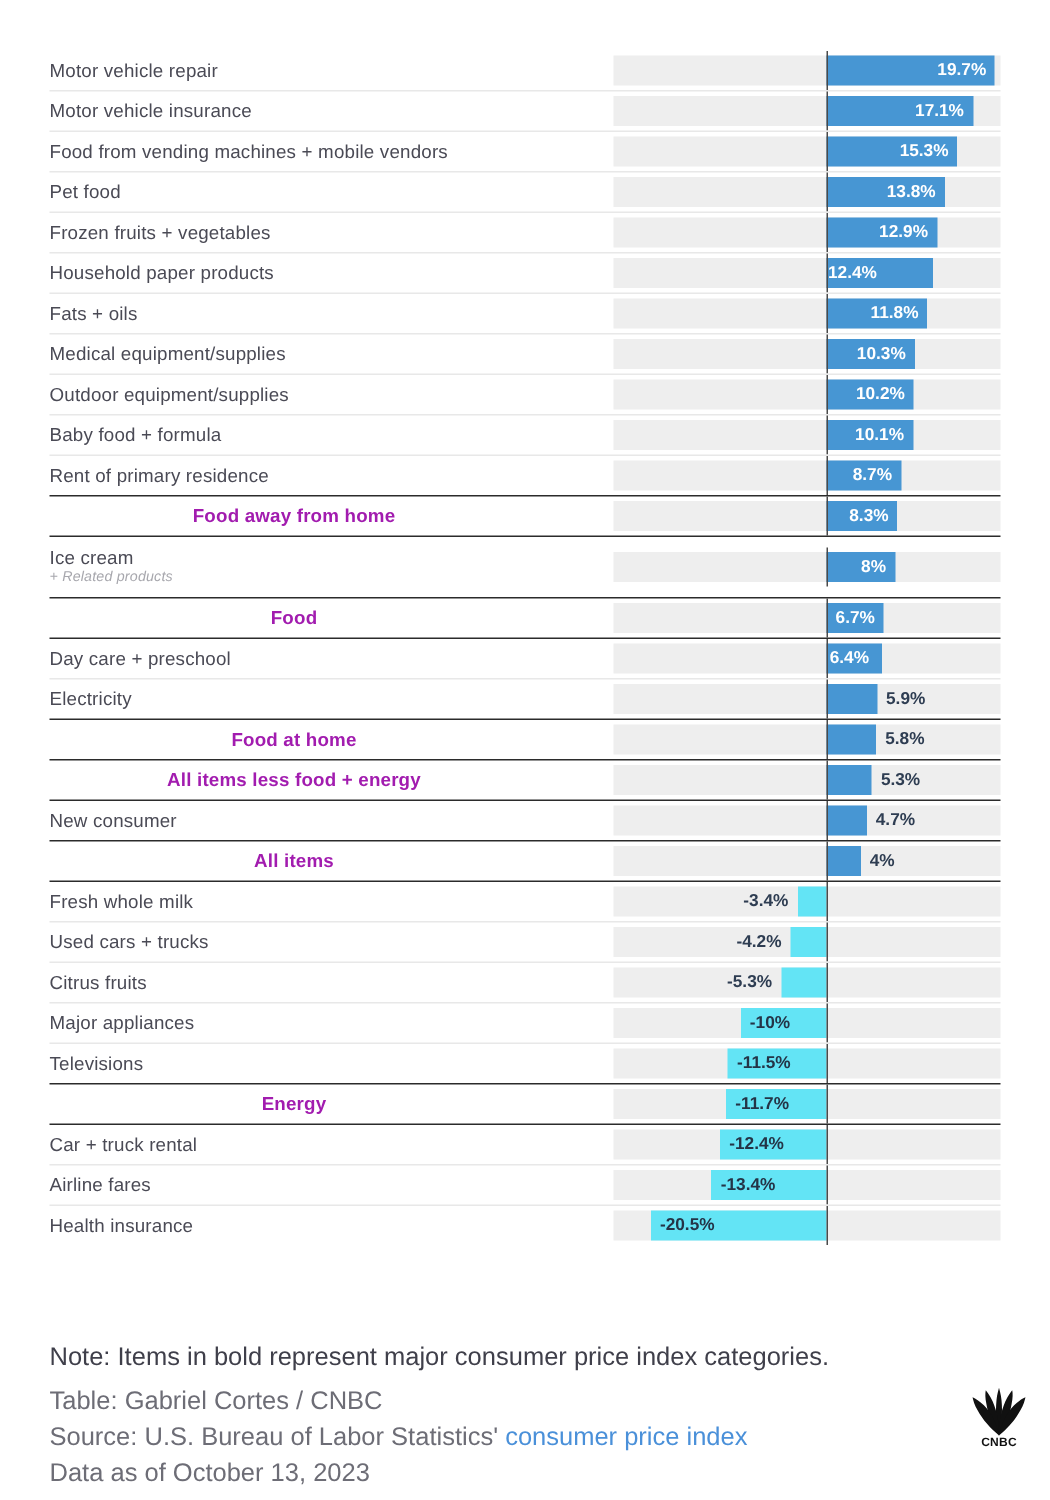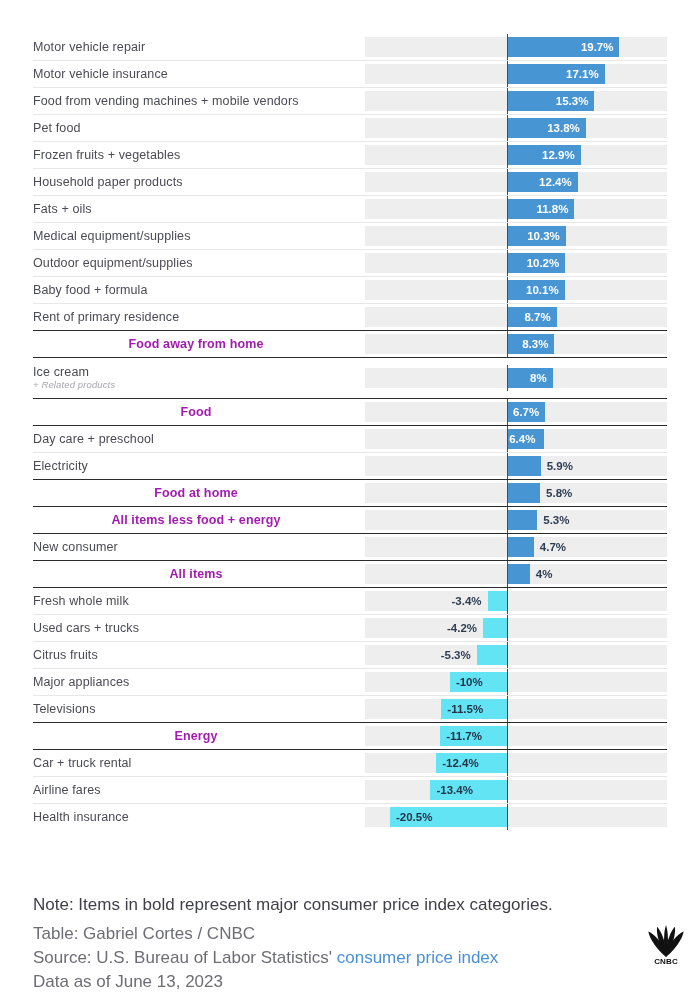--- a/index.html
+++ b/index.html
@@ -31,20 +31,21 @@
     width: 634px;
   }
 
   .row {
     position: relative;
     display: flex;
     align-items: stretch;
     height: 27px;
     border-top: 1px solid #e8e8e8;
     box-sizing: border-box;
+    gap: 44px;
   }
   .row.first { border-top: none; }
   .row.tall { height: 41px; }
 
   
   .row.major {
     border-top: 1px solid #2b2b2b;
   }
   .row.after-major {
     border-top: 1px solid #2b2b2b;
@@ -210,21 +211,21 @@
           <div class="zeroline" style="left: 142px;"></div>
         </div>
       </div>
       <div class="row">
         <div class="row-label">
           <div>Household paper products</div>
         </div>
         <div class="row-plot">
           <div class="track"></div>
           <div class="bar pos" style="left: 142px; width: 70.804px;"></div>
-          <div class="val inside-pos" style="left: 142px; width: 64.804px; text-align: center; margin-left: 16px;">12.4%</div>
+          <div class="val inside-pos" style="left: 127px; width: 64.804px; text-align: left; margin-left: 16px;">12.4%</div>
           <div class="zeroline" style="left: 142px;"></div>
         </div>
       </div>
       <div class="row">
         <div class="row-label">
           <div>Fats + oils</div>
         </div>
         <div class="row-plot">
           <div class="track"></div>
           <div class="bar pos" style="left: 142px; width: 67.378px;"></div>
@@ -477,21 +478,21 @@
       </div>
     </div>
 
   <div class="footer">
     <div class="note">Note: Items in bold represent major consumer price index categories.</div>
     <div class="meta">Table: Gabriel Cortes / CNBC</div>
     <div class="meta">
       <span>Source: U.S. Bureau of Labor Statistics'</span>
       <span class="link">consumer price index</span>
     </div>
-    <div class="meta">Data as of June 13, 2023</div>
+    <div class="meta">Data as of October 13, 2023</div>
   </div>
 
   <div class="logo">
     <svg viewBox="0 0 100 78" width="42" height="33">
       <g fill="#111111">
         <path d="M50 76 C46 58 44 40 46 20 C47 10 49 4 50 0 C51 4 53 10 54 20 C56 40 54 58 50 76 Z"></path>
         <path d="M50 76 C40 60 33 44 30 26 C28 16 28 9 29 4 C32 8 36 13 40 22 C47 38 51 58 50 76 Z"></path>
         <path d="M50 76 C60 60 67 44 70 26 C72 16 72 9 71 4 C68 8 64 13 60 22 C53 38 49 58 50 76 Z"></path>
         <path d="M50 76 C36 64 24 51 16 36 C11 27 9 20 8 15 C13 17 19 21 26 28 C38 40 47 58 50 76 Z"></path>
         <path d="M50 76 C64 64 76 51 84 36 C89 27 91 20 92 15 C87 17 81 21 74 28 C62 40 53 58 50 76 Z"></path>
━━━━━━
* **ACTIVITY**:
Only lines belong in the copy, not pictures: write out exactly the lines of the records from the first through the one holding "-210,21 +211,21 @@".

* **SOLUTION FOR THIS PROBLEM**:
--- a/index.html
+++ b/index.html
@@ -31,20 +31,21 @@
     width: 634px;
   }
 
   .row {
     position: relative;
     display: flex;
     align-items: stretch;
     height: 27px;
     border-top: 1px solid #e8e8e8;
     box-sizing: border-box;
+    gap: 44px;
   }
   .row.first { border-top: none; }
   .row.tall { height: 41px; }
 
   
   .row.major {
     border-top: 1px solid #2b2b2b;
   }
   .row.after-major {
     border-top: 1px solid #2b2b2b;
@@ -210,21 +211,21 @@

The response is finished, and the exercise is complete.